A culpa não é das pessoas que deixaram que o
poder no nosso país esteja entregue a uma cambada de indivíduos sem carácter,
sem palavra, sem ponta por onde se lhe pegue.
A
culpa é nossa, porque nos abstemos.
A culpa não é das pessoas que construíram
uma sociedade na qual se reelege um primeiro-ministro que, em termos éticos,
está enterrado até à ponta dos cabelos.
A culpa não é nossa das pessoas que só
deixam de gostar desse mesmo primeiro-ministro quando ele adopta medidas económicas
duras.
A culpa não é das pessoas que se estão bem
nas tintas para a ética.
A culpa não é das pessoas que só se sentem
revoltadas quando começam a mexer no seu dinheiro.

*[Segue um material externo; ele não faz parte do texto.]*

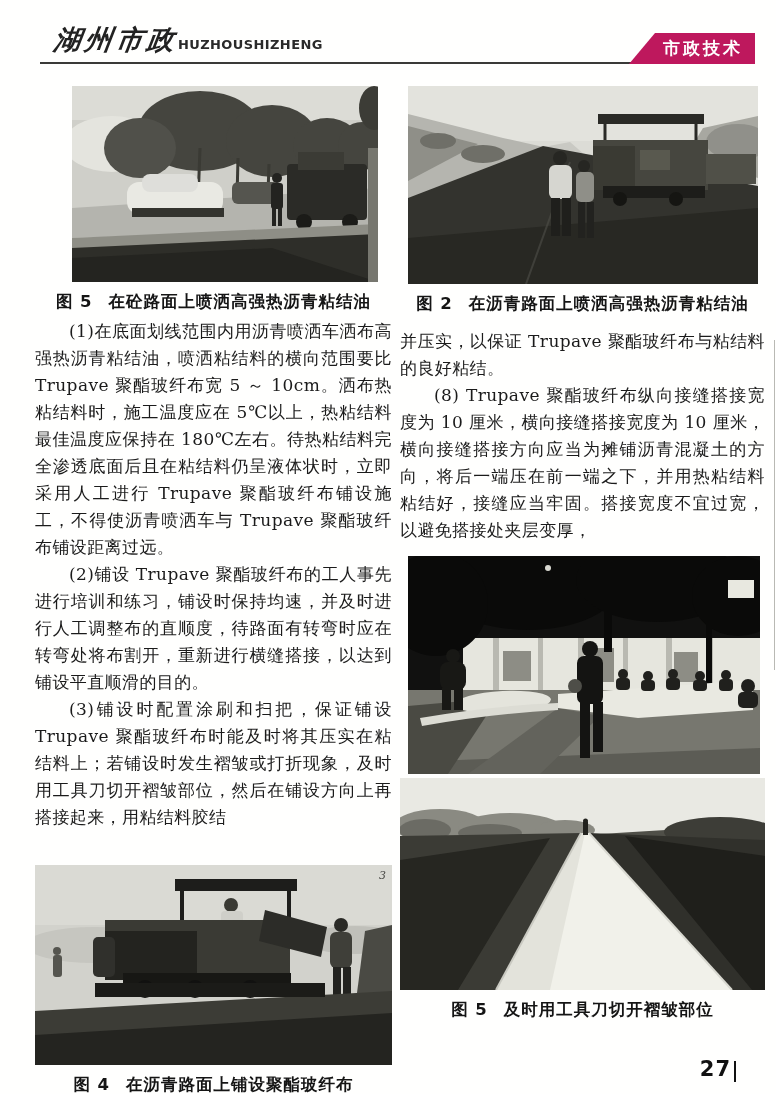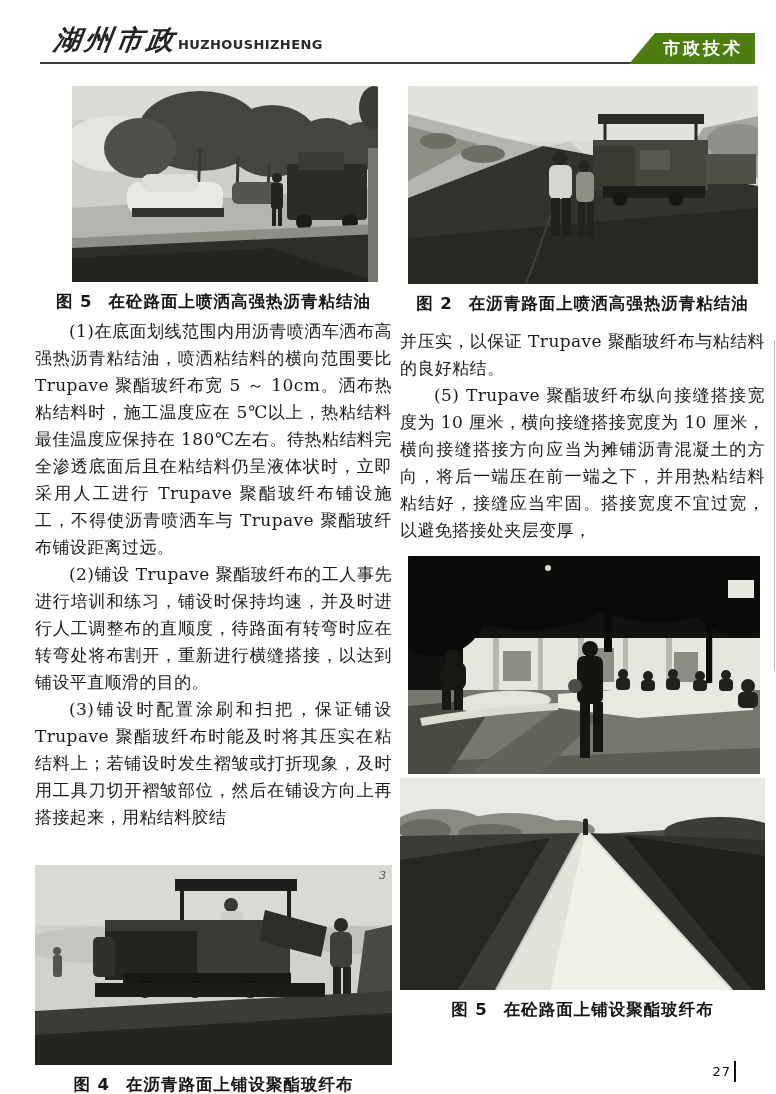--- a/index.html
+++ b/index.html
@@ -47,7 +47,7 @@
   .badge {
     position:absolute;
     right:0; bottom:-2px;
-    background:#4d7c0f;
+    background:#be185d;
     color:#ffffff;
     font-family:"DejaVu Sans", sans-serif;
     font-weight:bold;

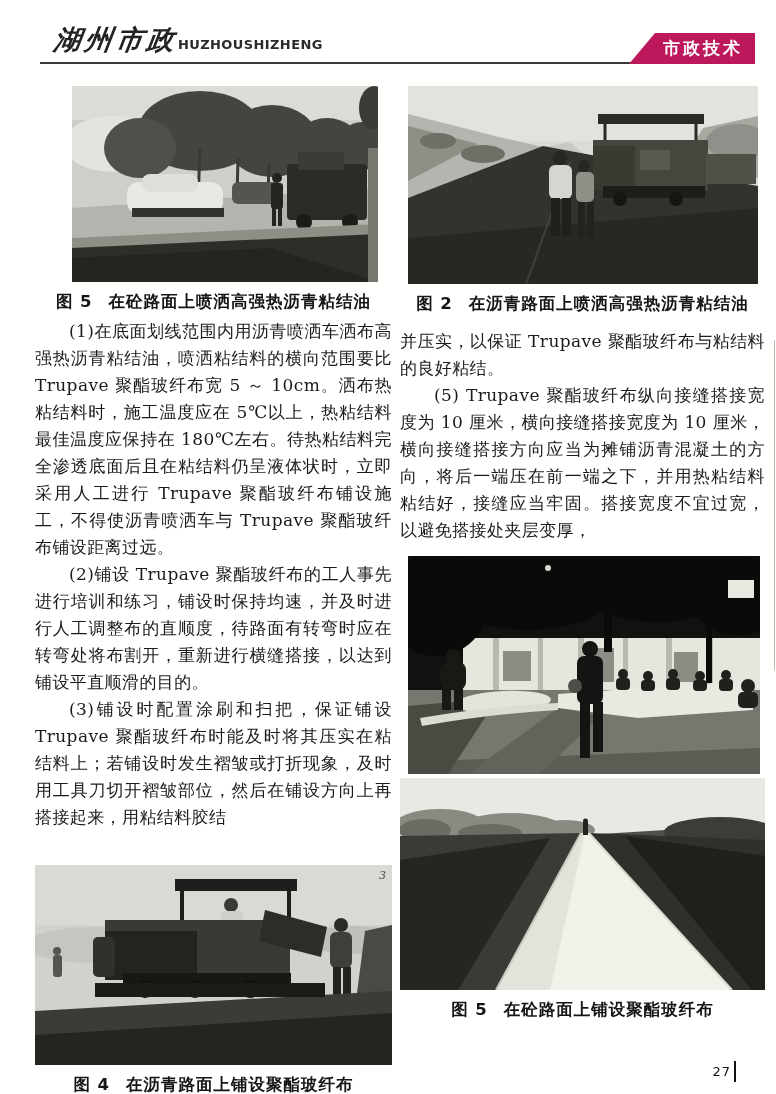--- a/index.html
+++ b/index.html
@@ -310,7 +310,7 @@
 
       <div class="text-block">
         <p class="para">并压实，以保证 Trupave 聚酯玻纤布与粘结料的良好粘结。</p>
-        <p class="para indent">(5) Trupave 聚酯玻纤布纵向接缝搭接宽度为 10 厘米，横向接缝搭接宽度为 10 厘米，横向接缝搭接方向应当为摊铺沥青混凝土的方向，将后一端压在前一端之下，并用热粘结料粘结好，接缝应当牢固。搭接宽度不宜过宽，以避免搭接处夹层变厚，</p>
+        <p class="para indent">(8) Trupave 聚酯玻纤布纵向接缝搭接宽度为 10 厘米，横向接缝搭接宽度为 10 厘米，横向接缝搭接方向应当为摊铺沥青混凝土的方向，将后一端压在前一端之下，并用热粘结料粘结好，接缝应当牢固。搭接宽度不宜过宽，以避免搭接处夹层变厚，</p>
       </div>
 
       <figure class="fig-photo3">

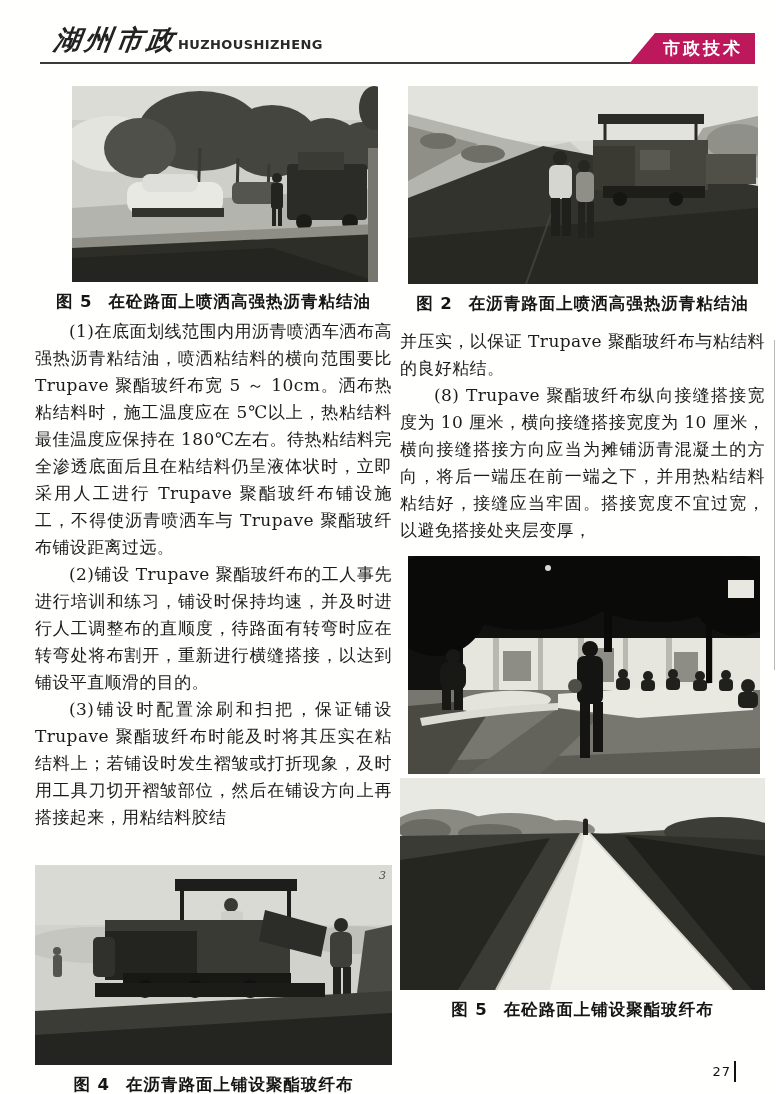--- a/index.html
+++ b/index.html
@@ -413,7 +413,7 @@
           </svg>
         </div>
         <figcaption class="cap">
-          <span class="cap-label">图 5</span><span class="cap-text">在砼路面上铺设聚酯玻纤布</span>
+          <span class="cap-label">图 5</span><span class="cap-text">及时用工具刀切开褶皱部位</span>
         </figcaption>
       </figure>
     </section>

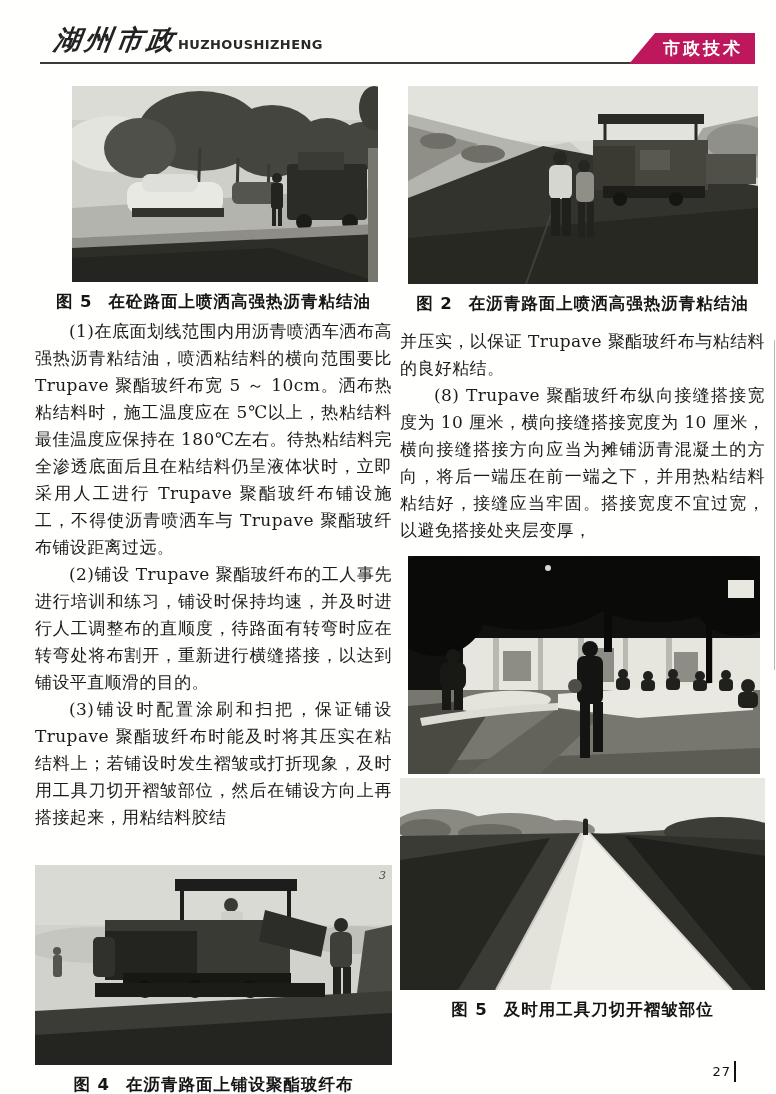--- a/index.html
+++ b/index.html
@@ -123,7 +123,7 @@
     right:40px; bottom:12px;
     font-family:"DejaVu Sans", sans-serif;
   }
-  .page-number { font-weight:normal; font-size:13px; letter-spacing:1px; color:#111; }
+  .page-number { font-weight:bold; font-size:21px; letter-spacing:1px; color:#111; }
   .pn-bar {
     display:inline-block;
     width:2px; height:21px;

Não, meus caros. A culpa é nossa!
NOSSA, QUE ANDAMOS A VIVER EM CASA DOS PAIS PORQUE
NÃO HÁ EMPREGO PARA NÓS E NÃO TEMOS FORMA DE NOS TORNARMOS
INDEPENDENTES.
NOSSA, QUE TEMOS DE IR ESTUDAR PARA O
ESTRANGEIRO EM BUSCA DO
SONHO DE ESTUDAR MEDICINA, PORQUE O NOSSO PAÍS, EMBORA COM
FALTA DE MÉDICOS, MANTÉM POUQUÍSSIMAS VAGAS PARA QUEM MÉDICO QUISER
SER.
NOSSA, PORQUE VIVEMOS ANOS E ANOS A OUVIR MIGUÉIS SOUSAS TAVARES A ESCREVER
BARBARIDADES DESTAS SOBRE NÓS E NADA FAZEMOS.